Praktische Tipps zur Gartenbeleuchtung

  • Schutzklassen für Strom im Garten: Achten Sie bei der Gartenbeleuchtung bei allen Geräten auf die Schutzklasse, die durch den zweistelligen IP-Code gekennzeichnet wird, zum Beispiel IP 55. Je höher die Ziffern, desto besser ist der Schutz. Die erste Ziffer steht für den Schutz gegen das Eindringen fester Fremdkörper (von 1 “Schutz gegen Fremdkörper bis 50 mm” bis 6 “staubdicht”), die zweite für den vor Wasser (von 1 “Schutz vor senkrecht fallendem Tropfwasser” bis 8 “Schutz vor dauerhaftem Untertauchen”).

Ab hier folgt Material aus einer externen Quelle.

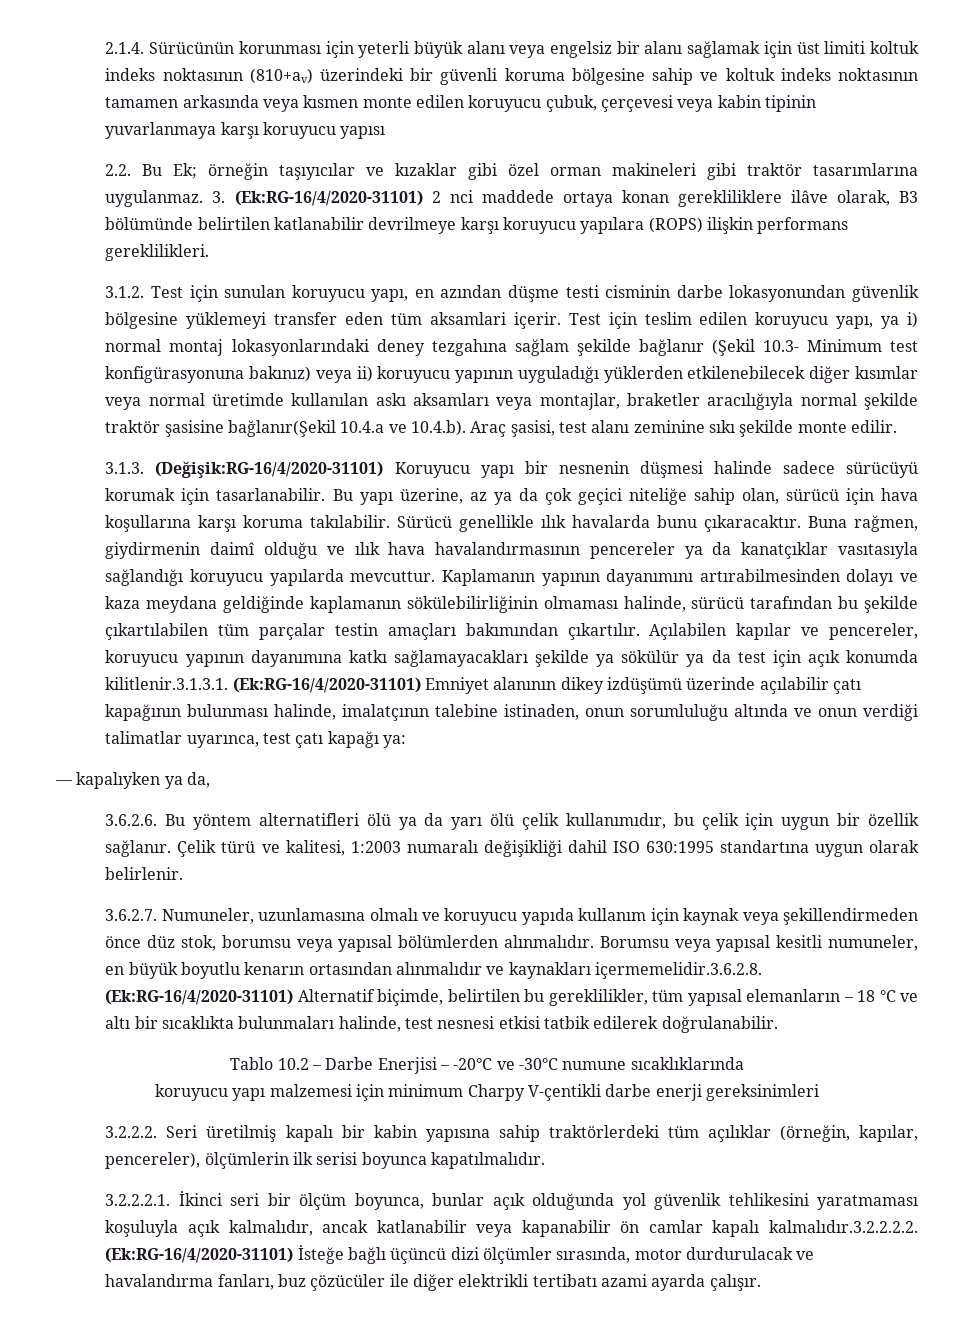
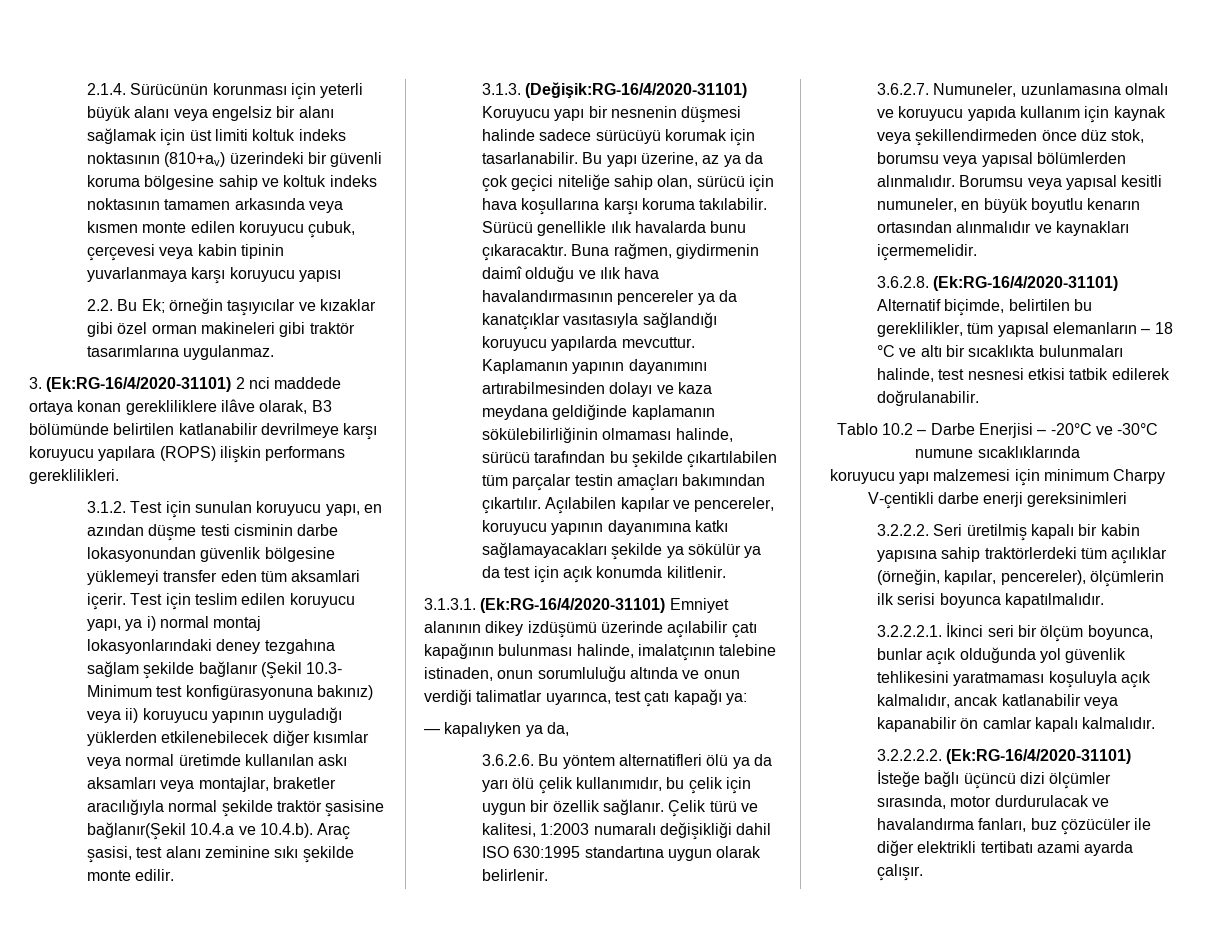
- 2.2. Bu Ek; örneğin taşıyıcılar ve kızaklar gibi özel orman makineleri gibi traktör tasarımlarına uygulanmaz. 3. (Ek:RG-16/4/2020-31101) 2 nci maddede ortaya konan gerekliliklere ilâve olarak, B3 bölümünde belirtilen katlanabilir devrilmeye karşı koruyucu yapılara (ROPS) ilişkin performans gereklilikleri.
+ 2.2. Bu Ek; örneğin taşıyıcılar ve kızaklar gibi özel orman makineleri gibi traktör tasarımlarına uygulanmaz.
+ 3. (Ek:RG-16/4/2020-31101) 2 nci maddede ortaya konan gerekliliklere ilâve olarak, B3 bölümünde belirtilen katlanabilir devrilmeye karşı koruyucu yapılara (ROPS) ilişkin performans gereklilikleri.
- Açılabilen kapılar ve pencereler, koruyucu yapının dayanımına katkı sağlamayacakları şekilde ya sökülür ya da test için açık konumda kilitlenir.3.1.3.1. (Ek:RG-16/4/2020-31101) Emniyet alanının dikey izdüşümü üzerinde açılabilir çatı kapağının bulunması halinde, imalatçının talebine istinaden, onun sorumluluğu altında ve onun verdiği talimatlar uyarınca, test çatı kapağı ya:
+ Açılabilen kapılar ve pencereler, koruyucu yapının dayanımına katkı sağlamayacakları şekilde ya sökülür ya da test için açık konumda kilitlenir.
+ 3.1.3.1. (Ek:RG-16/4/2020-31101) Emniyet alanının dikey izdüşümü üzerinde açılabilir çatı kapağının bulunması halinde, imalatçının talebine istinaden, onun sorumluluğu altında ve onun verdiği talimatlar uyarınca, test çatı kapağı ya:
- Borumsu veya yapısal kesitli numuneler, en büyük boyutlu kenarın ortasından alınmalıdır ve kaynakları içermemelidir.3.6.2.8. (Ek:RG-16/4/2020-31101) Alternatif biçimde, belirtilen bu gereklilikler, tüm yapısal elemanların – 18 °C ve altı bir sıcaklıkta bulunmaları halinde, test nesnesi etkisi tatbik edilerek doğrulanabilir.
+ Borumsu veya yapısal kesitli numuneler, en büyük boyutlu kenarın ortasından alınmalıdır ve kaynakları içermemelidir.
+ 3.6.2.8. (Ek:RG-16/4/2020-31101) Alternatif biçimde, belirtilen bu gereklilikler, tüm yapısal elemanların – 18 °C ve altı bir sıcaklıkta bulunmaları halinde, test nesnesi etkisi tatbik edilerek doğrulanabilir.
- 3.2.2.2.1. İkinci seri bir ölçüm boyunca, bunlar açık olduğunda yol güvenlik tehlikesini yaratmaması koşuluyla açık kalmalıdır, ancak katlanabilir veya kapanabilir ön camlar kapalı kalmalıdır.3.2.2.2.2. (Ek:RG-16/4/2020-31101) İsteğe bağlı üçüncü dizi ölçümler sırasında, motor durdurulacak ve havalandırma fanları, buz çözücüler ile diğer elektrikli tertibatı azami ayarda çalışır.
+ 3.2.2.2.1. İkinci seri bir ölçüm boyunca, bunlar açık olduğunda yol güvenlik tehlikesini yaratmaması koşuluyla açık kalmalıdır, ancak katlanabilir veya kapanabilir ön camlar kapalı kalmalıdır.
+ 3.2.2.2.2. (Ek:RG-16/4/2020-31101) İsteğe bağlı üçüncü dizi ölçümler sırasında, motor durdurulacak ve havalandırma fanları, buz çözücüler ile diğer elektrikli tertibatı azami ayarda çalışır.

  • Notwendige Lichtanlagen: Hausnummer und Türklingel sollten nachts gut sichtbar sein. Wege, Stufen und Treppen zur Haustür durch blendfreie Strahler oder Lichtsteine markieren.
  • Kurze Kabel: Die Steckdosen möglichst nah an den Lampen installieren, sonst können sich die Kabel schnell als Stolperfallen erweisen.
  • Verlegung: Um Steckdosen für die Gartenbeleuchtung im Rasen und in Beeten zu platzieren, verlegt man Erdkabel spatensicher in 60 Zentimetern Tiefe.
  • Wärmeentwicklung: Achten Sie bei allen Lampen, die heiß werden, auf ausreichend Abstand zu Pflanzen. Die Wärme kann zu Blattschäden führen. LEDs bleiben kühl.
  • Niedervolttechnik: LED, Lichtfaser und die meisten Halogenlampen brauchen nur wenig Energie und sind zudem bei Pannen ungefährlich. Für die Gartenbeleuchtung sind sie demnach zu bevorzugen.
  • Hochvoltanlagen (230 V): Die Installation überlassen Sie am besten dem Elektrofachmann.
  • Edelstahl ist ideal für Gartenleuchten an feuchten Standorten.